§ **Task**
Among the entries below, find all lines that include "text" and copy them.

User interface change data
━━━━━━━━
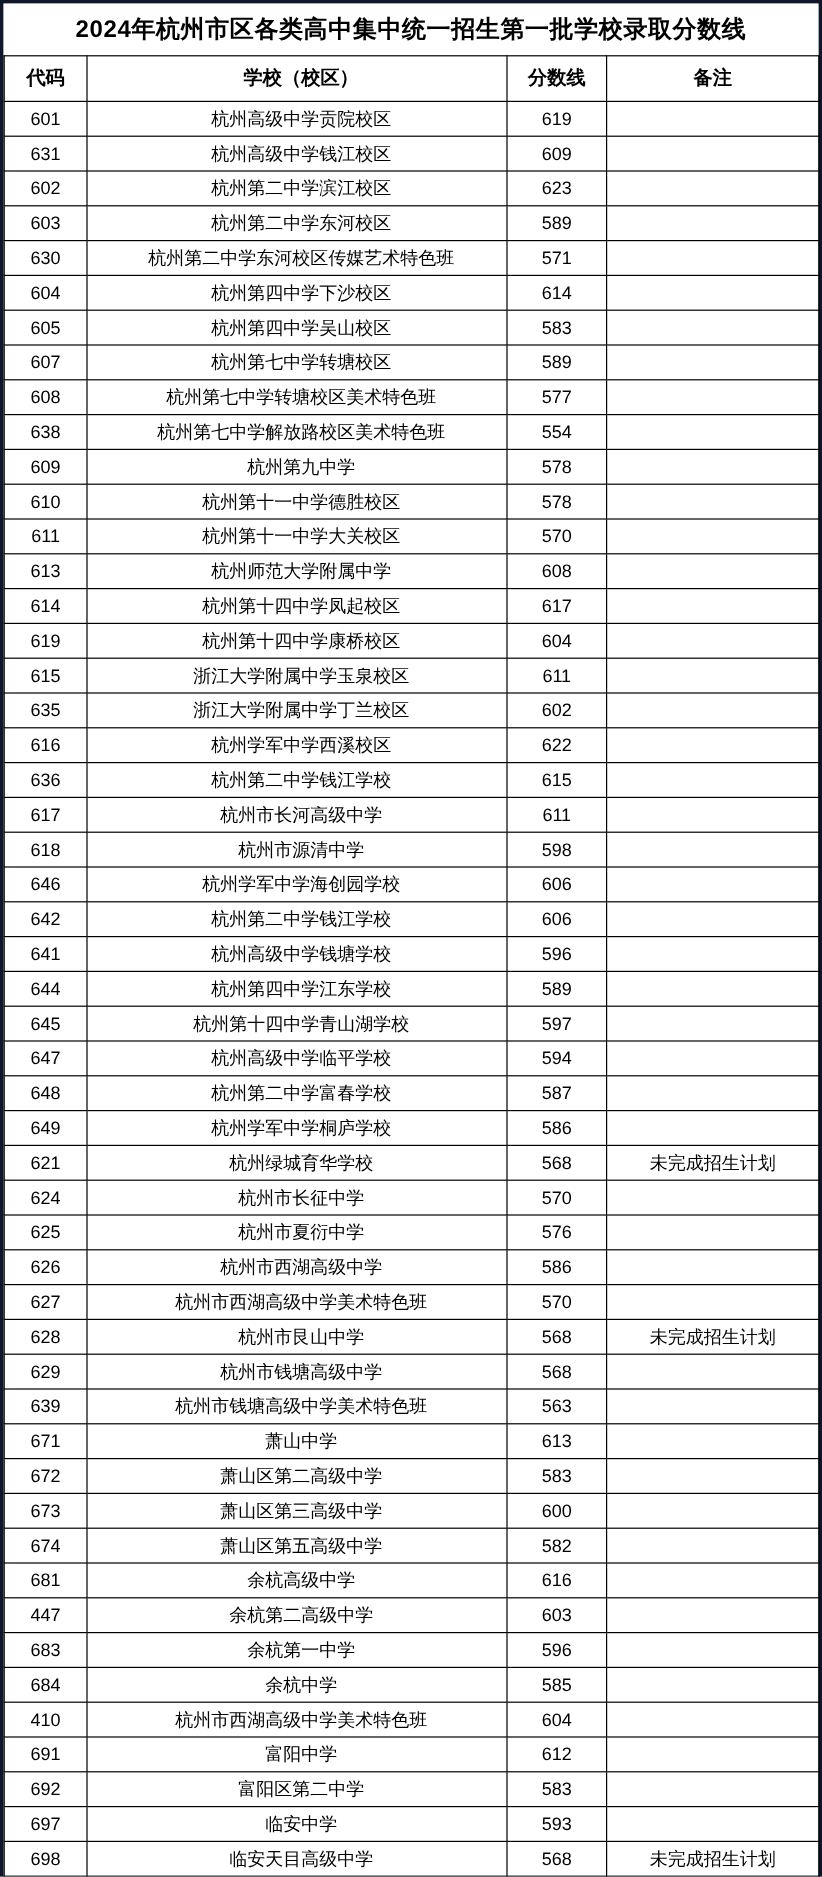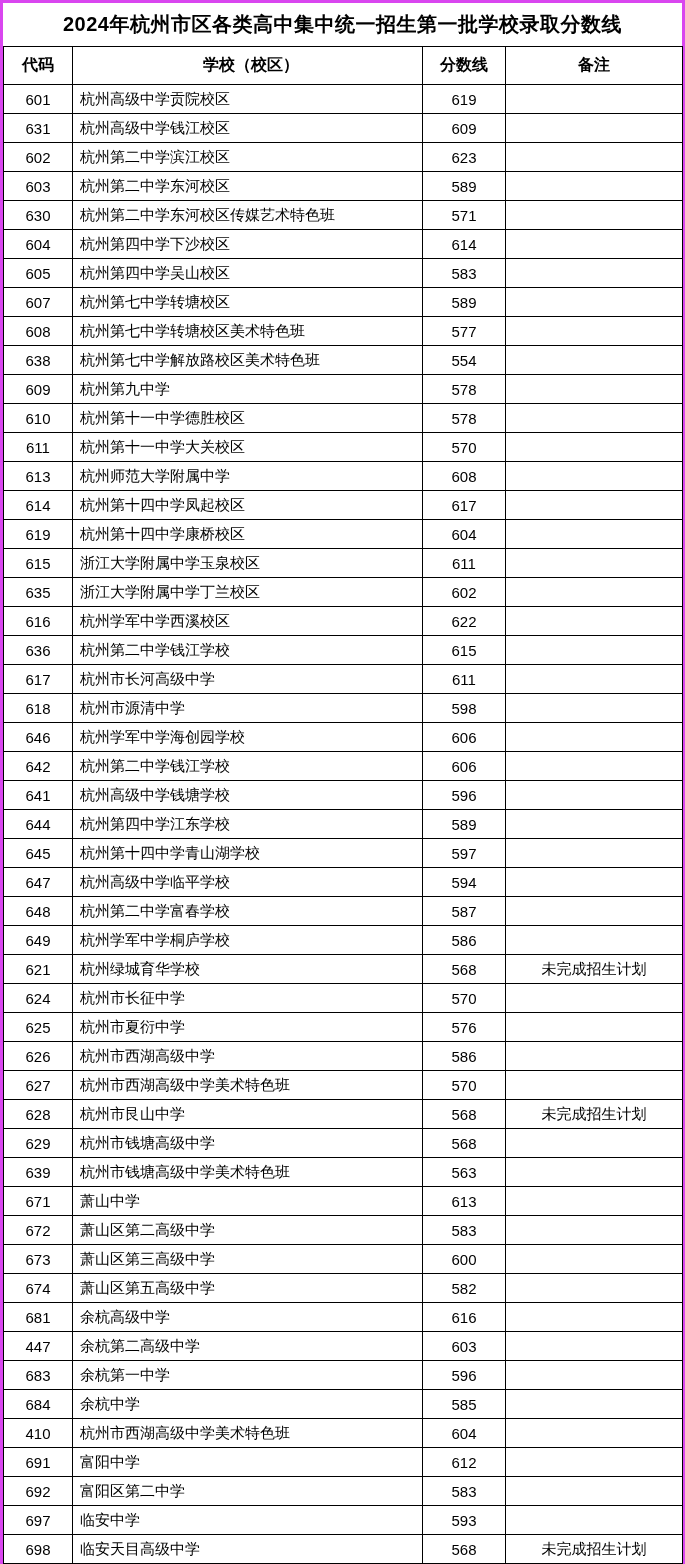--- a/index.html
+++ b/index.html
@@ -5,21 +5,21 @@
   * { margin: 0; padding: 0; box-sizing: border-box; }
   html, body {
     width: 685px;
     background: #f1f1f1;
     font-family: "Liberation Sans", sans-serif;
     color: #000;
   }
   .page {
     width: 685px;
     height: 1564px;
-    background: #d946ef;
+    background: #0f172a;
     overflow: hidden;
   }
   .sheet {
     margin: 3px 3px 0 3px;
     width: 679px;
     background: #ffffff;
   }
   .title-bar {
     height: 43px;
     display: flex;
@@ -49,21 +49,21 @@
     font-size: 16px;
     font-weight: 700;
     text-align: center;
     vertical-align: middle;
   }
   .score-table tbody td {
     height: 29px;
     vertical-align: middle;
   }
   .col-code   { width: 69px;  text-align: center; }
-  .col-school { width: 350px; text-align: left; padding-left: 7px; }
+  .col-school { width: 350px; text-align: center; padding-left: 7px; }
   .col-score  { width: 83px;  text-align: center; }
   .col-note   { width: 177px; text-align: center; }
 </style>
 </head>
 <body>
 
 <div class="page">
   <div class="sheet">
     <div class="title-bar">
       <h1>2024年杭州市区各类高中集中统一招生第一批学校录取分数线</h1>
━━━━━━━━
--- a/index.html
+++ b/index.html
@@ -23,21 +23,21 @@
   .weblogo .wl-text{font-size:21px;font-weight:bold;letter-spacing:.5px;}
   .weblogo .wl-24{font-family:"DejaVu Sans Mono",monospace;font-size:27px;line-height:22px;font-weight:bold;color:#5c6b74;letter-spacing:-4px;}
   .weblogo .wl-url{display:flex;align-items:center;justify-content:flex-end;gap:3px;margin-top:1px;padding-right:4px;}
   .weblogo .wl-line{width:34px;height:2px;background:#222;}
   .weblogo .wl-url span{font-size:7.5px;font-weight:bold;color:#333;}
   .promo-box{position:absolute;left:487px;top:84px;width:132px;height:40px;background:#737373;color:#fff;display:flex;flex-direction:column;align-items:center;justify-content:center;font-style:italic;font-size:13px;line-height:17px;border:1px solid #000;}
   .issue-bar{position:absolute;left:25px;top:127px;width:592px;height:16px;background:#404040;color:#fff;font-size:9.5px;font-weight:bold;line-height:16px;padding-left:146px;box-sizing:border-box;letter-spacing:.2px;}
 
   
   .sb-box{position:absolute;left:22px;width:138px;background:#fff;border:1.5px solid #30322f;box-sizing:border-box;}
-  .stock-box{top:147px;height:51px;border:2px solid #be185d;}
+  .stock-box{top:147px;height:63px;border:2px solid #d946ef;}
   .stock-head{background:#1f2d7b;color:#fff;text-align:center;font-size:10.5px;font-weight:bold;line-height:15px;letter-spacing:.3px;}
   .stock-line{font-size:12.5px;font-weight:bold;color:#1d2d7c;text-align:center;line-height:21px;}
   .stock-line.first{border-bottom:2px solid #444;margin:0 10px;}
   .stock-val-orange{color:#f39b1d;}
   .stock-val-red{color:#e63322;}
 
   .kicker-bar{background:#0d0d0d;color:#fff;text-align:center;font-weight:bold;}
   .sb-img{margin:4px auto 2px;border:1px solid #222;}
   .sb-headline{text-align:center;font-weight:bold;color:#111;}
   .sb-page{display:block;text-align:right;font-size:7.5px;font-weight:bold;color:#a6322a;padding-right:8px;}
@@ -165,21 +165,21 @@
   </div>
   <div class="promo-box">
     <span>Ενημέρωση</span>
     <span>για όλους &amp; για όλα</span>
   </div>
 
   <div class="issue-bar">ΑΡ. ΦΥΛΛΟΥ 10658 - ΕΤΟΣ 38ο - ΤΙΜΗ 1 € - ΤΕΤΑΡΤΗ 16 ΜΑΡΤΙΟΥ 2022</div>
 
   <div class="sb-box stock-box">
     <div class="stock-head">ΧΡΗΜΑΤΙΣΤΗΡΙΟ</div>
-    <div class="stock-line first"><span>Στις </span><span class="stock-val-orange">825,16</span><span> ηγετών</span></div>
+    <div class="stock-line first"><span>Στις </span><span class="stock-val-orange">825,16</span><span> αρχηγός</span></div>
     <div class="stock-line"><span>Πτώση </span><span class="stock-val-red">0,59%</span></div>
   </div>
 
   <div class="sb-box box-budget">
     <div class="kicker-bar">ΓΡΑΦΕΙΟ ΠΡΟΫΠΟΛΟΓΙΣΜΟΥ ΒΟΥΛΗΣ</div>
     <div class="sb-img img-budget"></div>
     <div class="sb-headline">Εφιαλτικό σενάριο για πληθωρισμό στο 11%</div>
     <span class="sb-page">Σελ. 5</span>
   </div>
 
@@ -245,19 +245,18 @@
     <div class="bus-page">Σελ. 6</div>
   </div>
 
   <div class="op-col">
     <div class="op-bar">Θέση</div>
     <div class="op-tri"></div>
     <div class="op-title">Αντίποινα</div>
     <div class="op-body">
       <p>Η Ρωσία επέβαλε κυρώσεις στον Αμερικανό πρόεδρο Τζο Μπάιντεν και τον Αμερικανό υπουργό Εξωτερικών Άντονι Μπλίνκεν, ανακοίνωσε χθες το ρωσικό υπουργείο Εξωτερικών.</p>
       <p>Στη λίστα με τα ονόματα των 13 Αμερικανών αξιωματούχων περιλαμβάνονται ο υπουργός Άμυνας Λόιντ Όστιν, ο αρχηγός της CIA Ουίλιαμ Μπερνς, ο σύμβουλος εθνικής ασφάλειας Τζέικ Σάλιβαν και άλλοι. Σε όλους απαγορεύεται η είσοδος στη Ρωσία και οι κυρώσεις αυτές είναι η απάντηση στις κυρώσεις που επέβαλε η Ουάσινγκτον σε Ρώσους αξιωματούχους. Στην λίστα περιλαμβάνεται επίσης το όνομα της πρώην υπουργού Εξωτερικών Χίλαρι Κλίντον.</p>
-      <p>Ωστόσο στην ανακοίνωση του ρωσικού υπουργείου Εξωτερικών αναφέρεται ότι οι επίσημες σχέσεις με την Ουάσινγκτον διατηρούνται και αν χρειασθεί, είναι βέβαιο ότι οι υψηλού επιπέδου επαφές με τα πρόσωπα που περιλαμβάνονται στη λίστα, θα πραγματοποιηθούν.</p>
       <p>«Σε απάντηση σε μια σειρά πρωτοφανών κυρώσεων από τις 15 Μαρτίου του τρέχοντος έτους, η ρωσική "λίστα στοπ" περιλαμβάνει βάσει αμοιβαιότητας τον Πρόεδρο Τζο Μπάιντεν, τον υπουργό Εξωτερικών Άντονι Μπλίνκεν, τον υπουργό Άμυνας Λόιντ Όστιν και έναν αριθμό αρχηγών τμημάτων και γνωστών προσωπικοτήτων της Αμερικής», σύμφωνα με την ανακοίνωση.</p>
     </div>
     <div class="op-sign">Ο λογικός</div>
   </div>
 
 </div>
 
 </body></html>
━━━━━━━━
§ **Written answer**
     text-align: center;
   .col-code   { width: 69px;  text-align: center; }
-  .col-school { width: 350px; text-align: left; padding-left: 7px; }
+  .col-school { width: 350px; text-align: center; padding-left: 7px; }
   .col-score  { width: 83px;  text-align: center; }
   .col-note   { width: 177px; text-align: center; }
   .weblogo .wl-text{font-size:21px;font-weight:bold;letter-spacing:.5px;}
   .stock-head{background:#1f2d7b;color:#fff;text-align:center;font-size:10.5px;font-weight:bold;line-height:15px;letter-spacing:.3px;}
   .stock-line{font-size:12.5px;font-weight:bold;color:#1d2d7c;text-align:center;line-height:21px;}
   .kicker-bar{background:#0d0d0d;color:#fff;text-align:center;font-weight:bold;}
   .sb-headline{text-align:center;font-weight:bold;color:#111;}
   .sb-page{display:block;text-align:right;font-size:7.5px;font-weight:bold;color:#a6322a;padding-right:8px;}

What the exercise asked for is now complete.